+++ Material shown
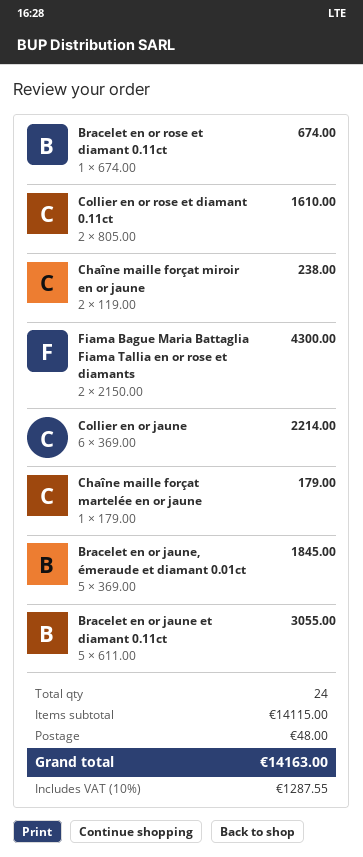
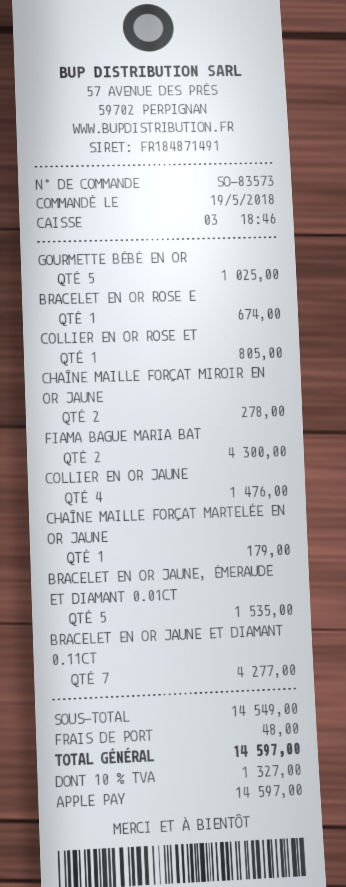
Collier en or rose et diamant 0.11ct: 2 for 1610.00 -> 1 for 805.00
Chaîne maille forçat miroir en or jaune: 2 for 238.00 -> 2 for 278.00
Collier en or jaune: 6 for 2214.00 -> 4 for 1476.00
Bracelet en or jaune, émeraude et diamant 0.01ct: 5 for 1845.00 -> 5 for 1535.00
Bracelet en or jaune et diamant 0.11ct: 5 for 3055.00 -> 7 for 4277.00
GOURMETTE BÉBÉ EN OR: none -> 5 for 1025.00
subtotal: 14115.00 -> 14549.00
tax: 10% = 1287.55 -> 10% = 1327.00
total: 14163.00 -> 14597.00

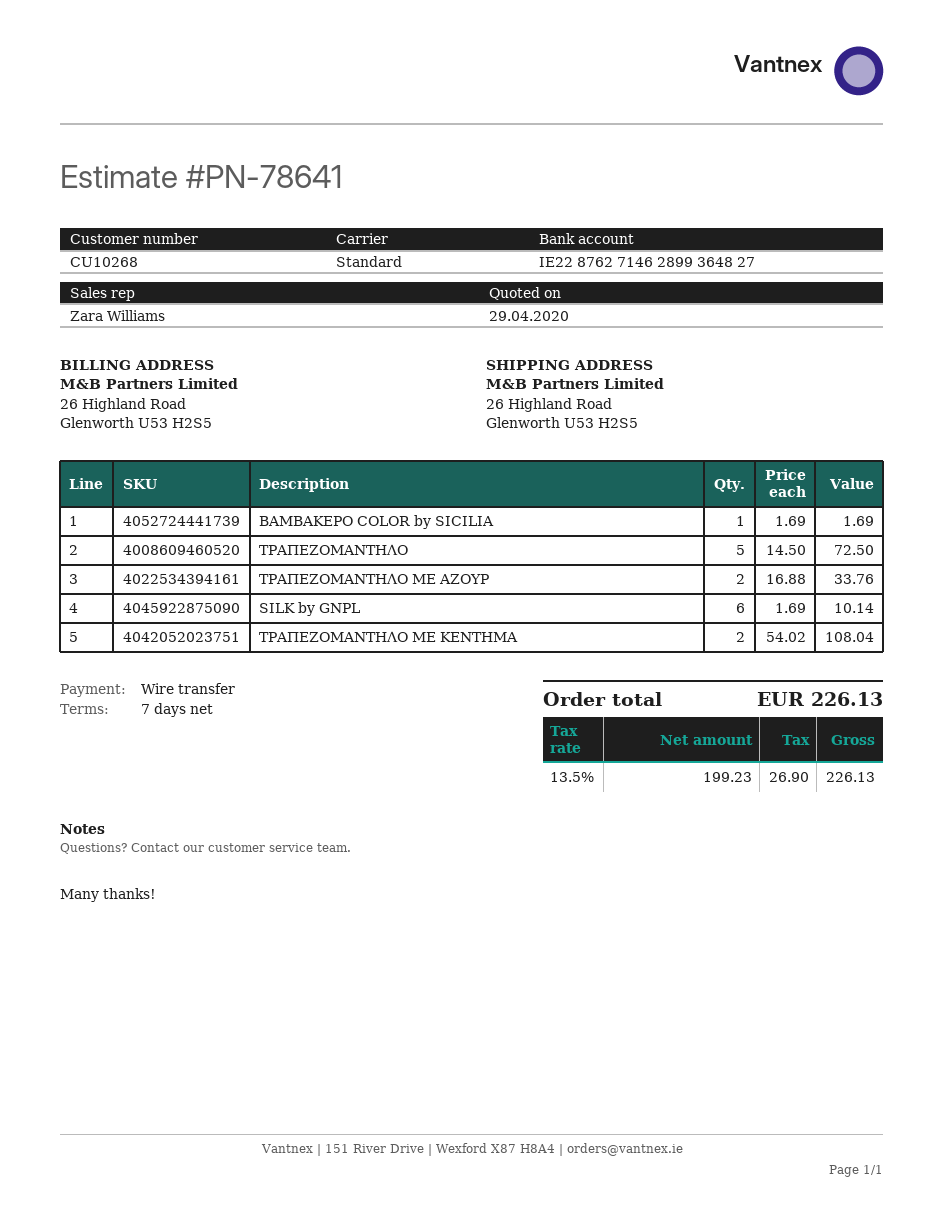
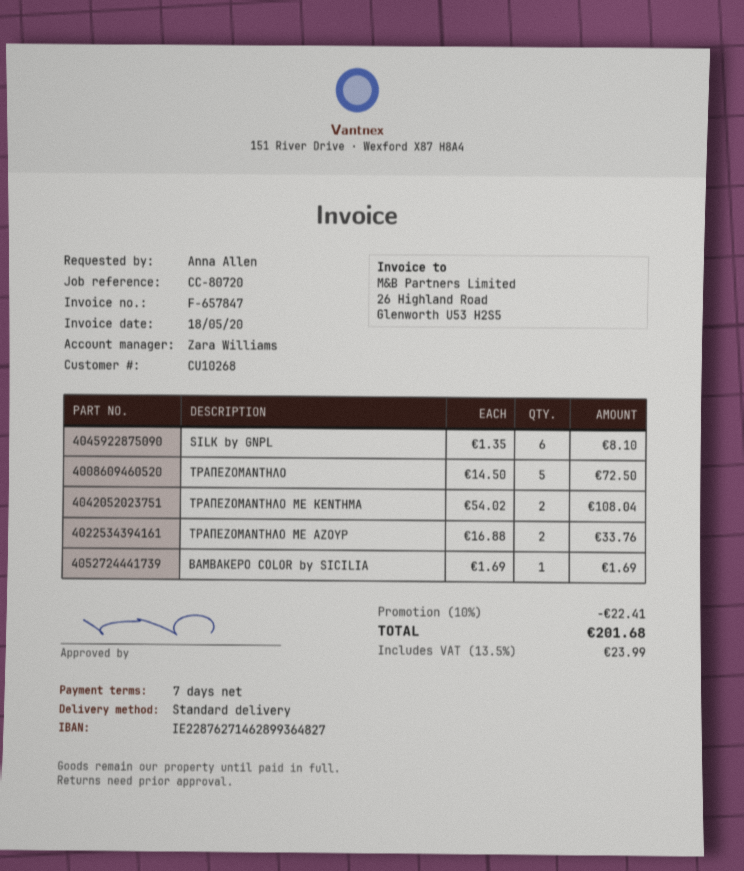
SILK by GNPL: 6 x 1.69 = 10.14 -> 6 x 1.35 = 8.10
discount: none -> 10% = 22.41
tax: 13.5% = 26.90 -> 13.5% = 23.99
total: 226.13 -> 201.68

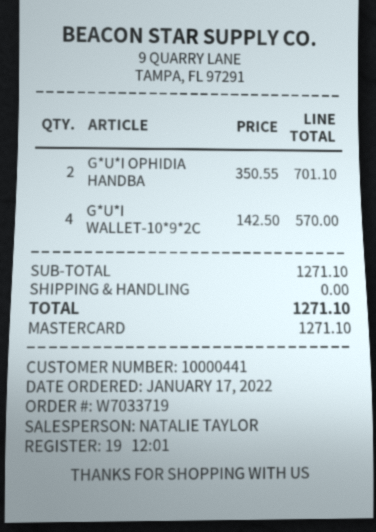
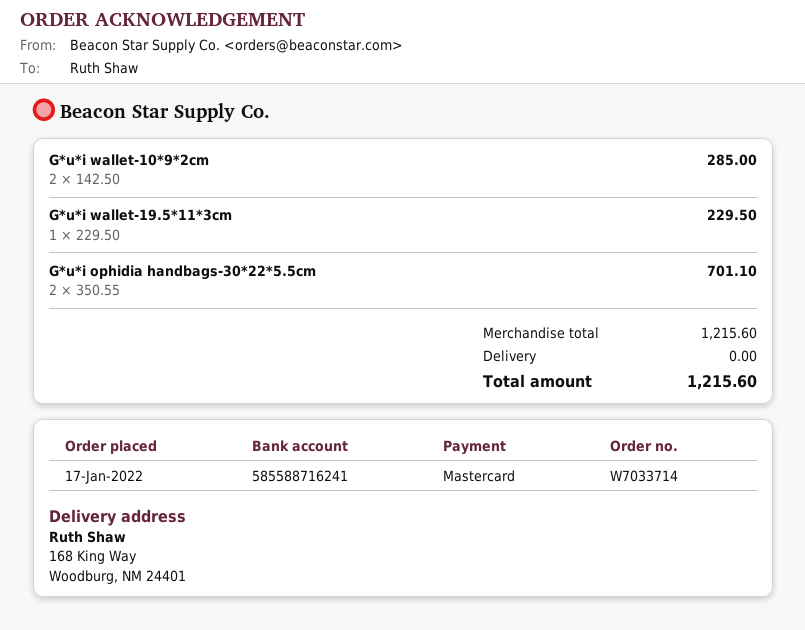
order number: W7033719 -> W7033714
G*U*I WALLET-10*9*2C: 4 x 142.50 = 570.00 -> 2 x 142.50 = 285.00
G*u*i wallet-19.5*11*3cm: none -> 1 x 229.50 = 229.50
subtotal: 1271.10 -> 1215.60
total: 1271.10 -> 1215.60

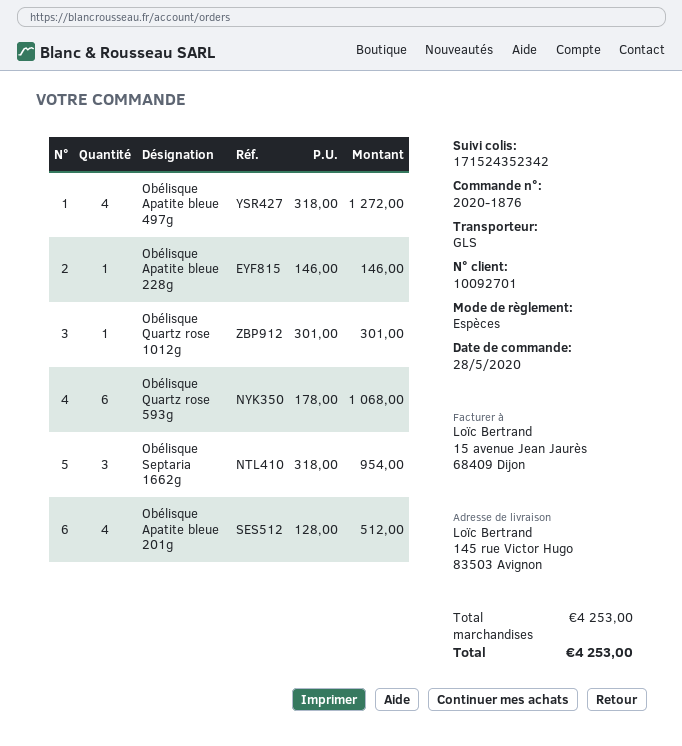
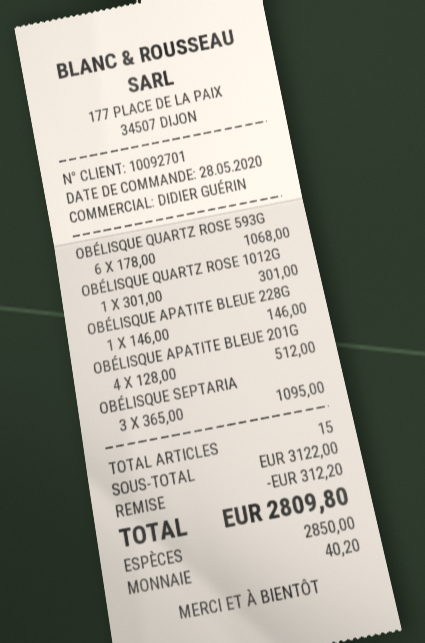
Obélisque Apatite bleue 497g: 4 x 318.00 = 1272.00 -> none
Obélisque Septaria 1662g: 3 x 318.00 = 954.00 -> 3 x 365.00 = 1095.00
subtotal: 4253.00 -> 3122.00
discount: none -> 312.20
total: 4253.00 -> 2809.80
++++++
**What the task requires**
Every line of the records above should be copied exactly, while the pictures are left behind.

**Solved exercise**
Collier en or rose et diamant 0.11ct: 2 for 1610.00 -> 1 for 805.00
Chaîne maille forçat miroir en or jaune: 2 for 238.00 -> 2 for 278.00
Collier en or jaune: 6 for 2214.00 -> 4 for 1476.00
Bracelet en or jaune, émeraude et diamant 0.01ct: 5 for 1845.00 -> 5 for 1535.00
Bracelet en or jaune et diamant 0.11ct: 5 for 3055.00 -> 7 for 4277.00
GOURMETTE BÉBÉ EN OR: none -> 5 for 1025.00
subtotal: 14115.00 -> 14549.00
tax: 10% = 1287.55 -> 10% = 1327.00
total: 14163.00 -> 14597.00

SILK by GNPL: 6 x 1.69 = 10.14 -> 6 x 1.35 = 8.10
discount: none -> 10% = 22.41
tax: 13.5% = 26.90 -> 13.5% = 23.99
total: 226.13 -> 201.68

order number: W7033719 -> W7033714
G*U*I WALLET-10*9*2C: 4 x 142.50 = 570.00 -> 2 x 142.50 = 285.00
G*u*i wallet-19.5*11*3cm: none -> 1 x 229.50 = 229.50
subtotal: 1271.10 -> 1215.60
total: 1271.10 -> 1215.60

Obélisque Apatite bleue 497g: 4 x 318.00 = 1272.00 -> none
Obélisque Septaria 1662g: 3 x 318.00 = 954.00 -> 3 x 365.00 = 1095.00
subtotal: 4253.00 -> 3122.00
discount: none -> 312.20
total: 4253.00 -> 2809.80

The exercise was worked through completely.